### INSTRUCTIONS TO FOLLOW
Work through the listing below and count the lines that hold "requests". Answer with the number alone.

### GIVEN DATA

= Beginning of Section =

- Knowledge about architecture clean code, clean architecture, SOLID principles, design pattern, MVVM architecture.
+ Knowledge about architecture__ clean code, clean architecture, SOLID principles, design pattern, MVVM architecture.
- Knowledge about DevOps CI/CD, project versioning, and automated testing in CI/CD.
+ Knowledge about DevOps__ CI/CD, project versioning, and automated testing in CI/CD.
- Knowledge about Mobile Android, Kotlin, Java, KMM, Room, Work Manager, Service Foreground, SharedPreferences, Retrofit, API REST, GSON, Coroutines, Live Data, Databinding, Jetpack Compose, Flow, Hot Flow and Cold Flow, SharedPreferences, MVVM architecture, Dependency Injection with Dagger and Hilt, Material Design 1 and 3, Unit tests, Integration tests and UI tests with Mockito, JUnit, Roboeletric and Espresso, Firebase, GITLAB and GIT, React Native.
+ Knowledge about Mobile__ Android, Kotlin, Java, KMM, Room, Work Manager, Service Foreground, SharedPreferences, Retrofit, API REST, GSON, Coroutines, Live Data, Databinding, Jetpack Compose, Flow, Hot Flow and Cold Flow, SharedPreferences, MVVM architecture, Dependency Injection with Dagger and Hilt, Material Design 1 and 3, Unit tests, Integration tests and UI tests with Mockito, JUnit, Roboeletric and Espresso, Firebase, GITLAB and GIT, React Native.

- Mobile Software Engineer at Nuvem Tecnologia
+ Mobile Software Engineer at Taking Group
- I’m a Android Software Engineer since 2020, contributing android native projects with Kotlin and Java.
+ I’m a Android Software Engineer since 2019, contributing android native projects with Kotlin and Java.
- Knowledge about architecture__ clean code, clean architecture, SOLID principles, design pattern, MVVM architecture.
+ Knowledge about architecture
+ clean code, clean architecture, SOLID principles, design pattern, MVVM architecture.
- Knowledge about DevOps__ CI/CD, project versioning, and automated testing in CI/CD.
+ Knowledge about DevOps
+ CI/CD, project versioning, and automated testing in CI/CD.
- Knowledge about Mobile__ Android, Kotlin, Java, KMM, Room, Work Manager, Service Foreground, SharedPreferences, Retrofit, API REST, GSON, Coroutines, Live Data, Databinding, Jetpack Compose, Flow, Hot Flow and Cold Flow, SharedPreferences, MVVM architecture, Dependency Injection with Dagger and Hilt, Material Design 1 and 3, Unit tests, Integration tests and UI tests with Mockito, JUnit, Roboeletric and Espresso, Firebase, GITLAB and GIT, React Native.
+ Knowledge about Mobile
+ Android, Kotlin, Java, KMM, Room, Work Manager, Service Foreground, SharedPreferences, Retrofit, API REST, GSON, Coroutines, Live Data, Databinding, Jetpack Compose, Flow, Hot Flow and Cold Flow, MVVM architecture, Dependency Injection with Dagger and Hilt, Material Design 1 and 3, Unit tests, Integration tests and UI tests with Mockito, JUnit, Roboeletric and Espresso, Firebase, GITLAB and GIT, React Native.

= End of Section =
= Beginning of Section =

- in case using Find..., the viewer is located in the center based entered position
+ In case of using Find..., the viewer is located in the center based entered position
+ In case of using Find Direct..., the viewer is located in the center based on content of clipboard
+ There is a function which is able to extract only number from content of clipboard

= End of Section =
= Beginning of Section =

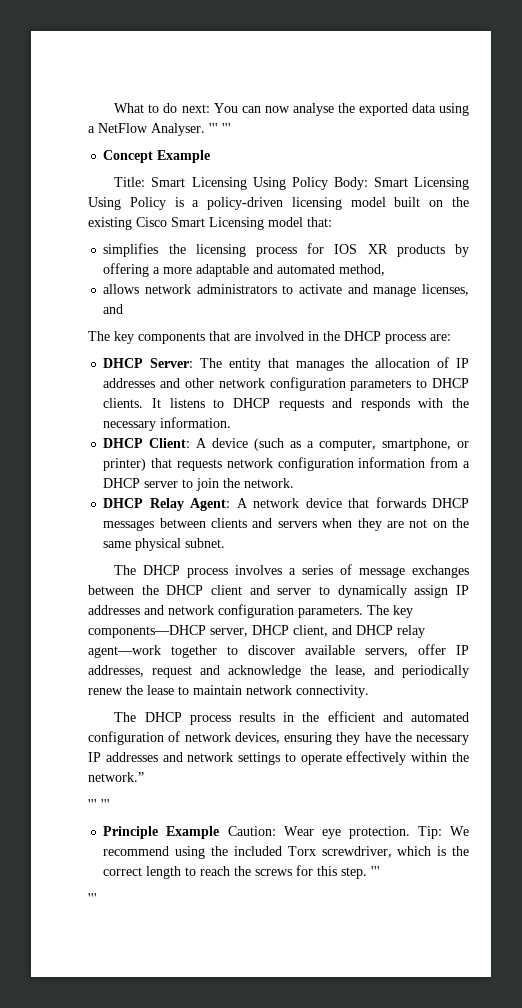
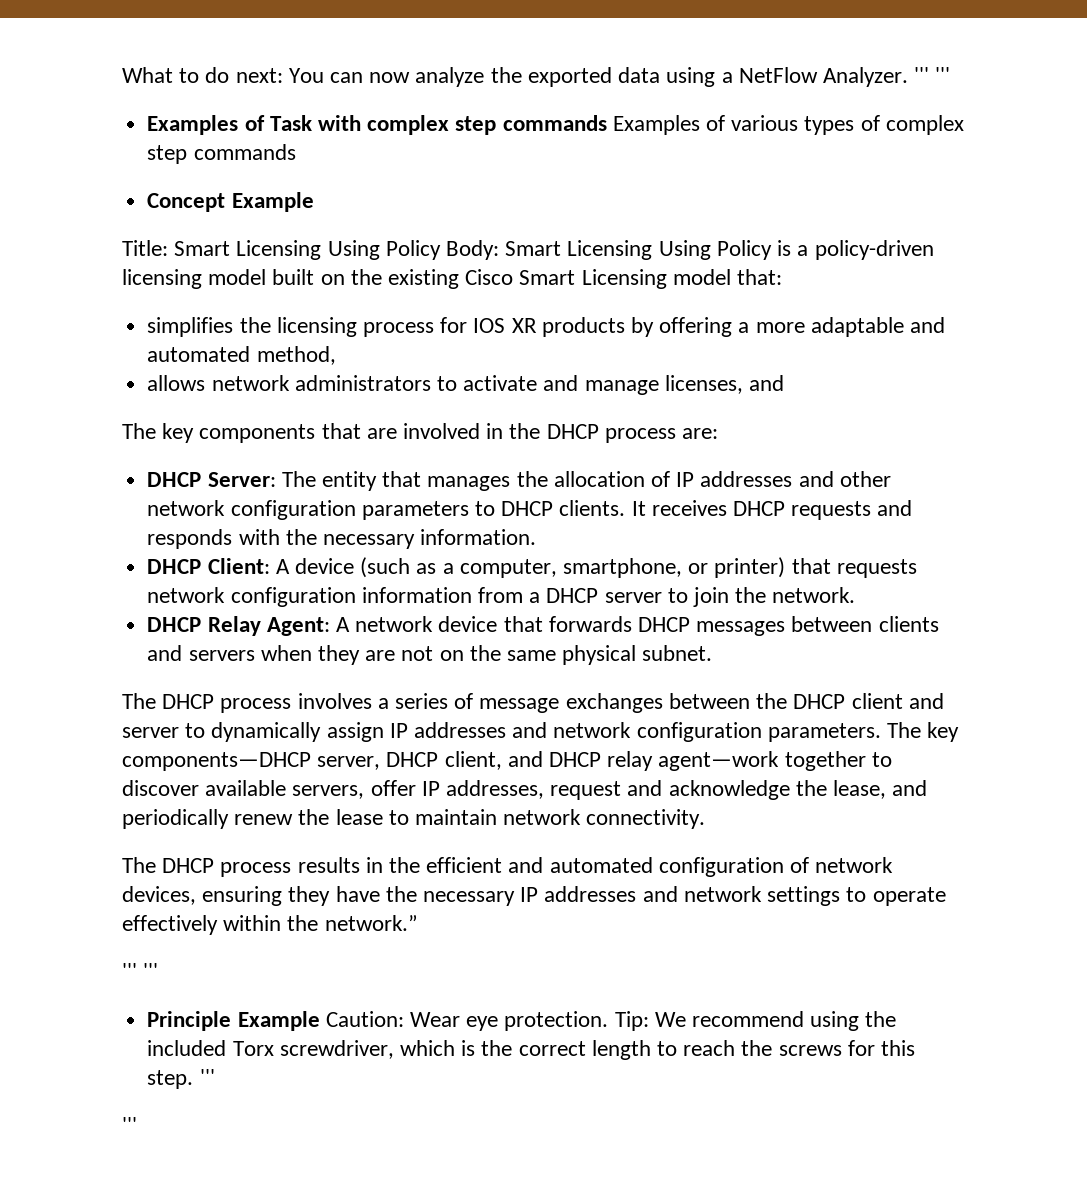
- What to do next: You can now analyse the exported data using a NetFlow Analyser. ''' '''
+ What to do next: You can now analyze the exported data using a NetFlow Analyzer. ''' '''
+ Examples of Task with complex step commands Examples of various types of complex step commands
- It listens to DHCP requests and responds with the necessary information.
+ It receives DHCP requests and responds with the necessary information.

= End of Section =

### ANSWER SPACE
2